WHAT TO WORK ON:
A single number is expected: the count of lines in the records below that contain "none".

DATA PROVIDED:
>>
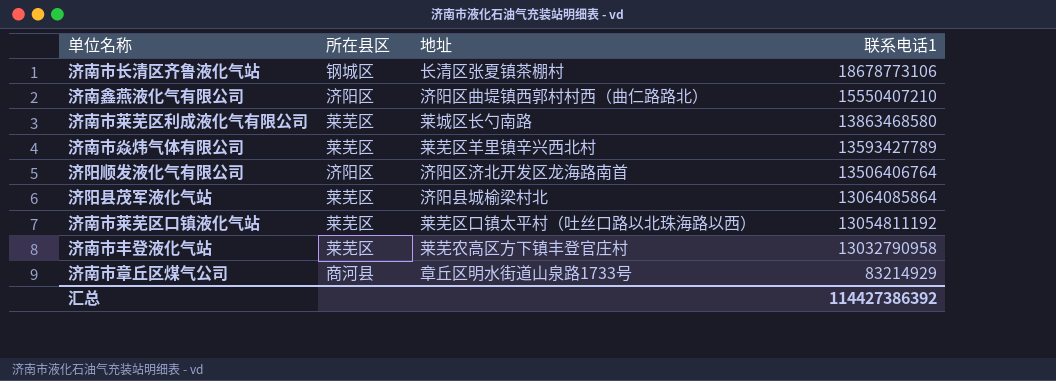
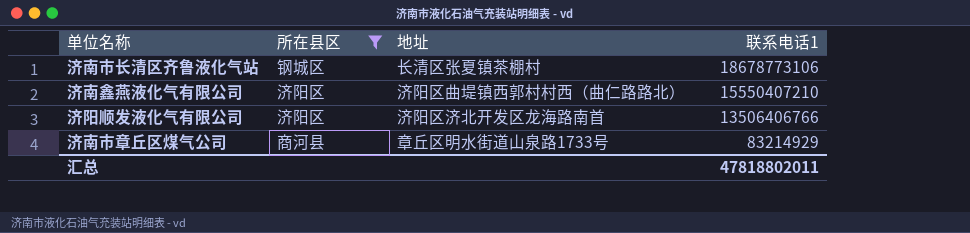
filter: none -> 所在县区 != 莱芜区
济阳顺发液化气有限公司 | 联系电话1: 13506406764 -> 13506406766
汇总 | 联系电话1: 114427386392 -> 47818802011

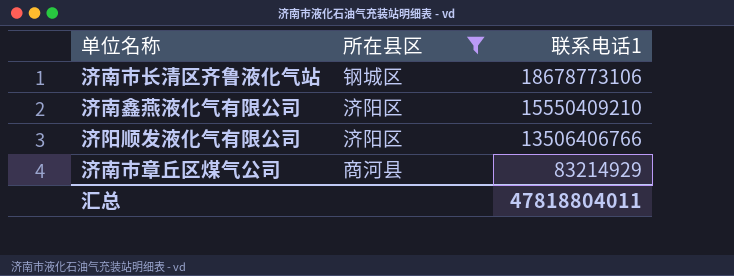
column 地址 | position: 3 -> none
济南鑫燕液化气有限公司 | 联系电话1: 15550407210 -> 15550409210
汇总 | 联系电话1: 47818802011 -> 47818804011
<<
ANSWER SPACE:
2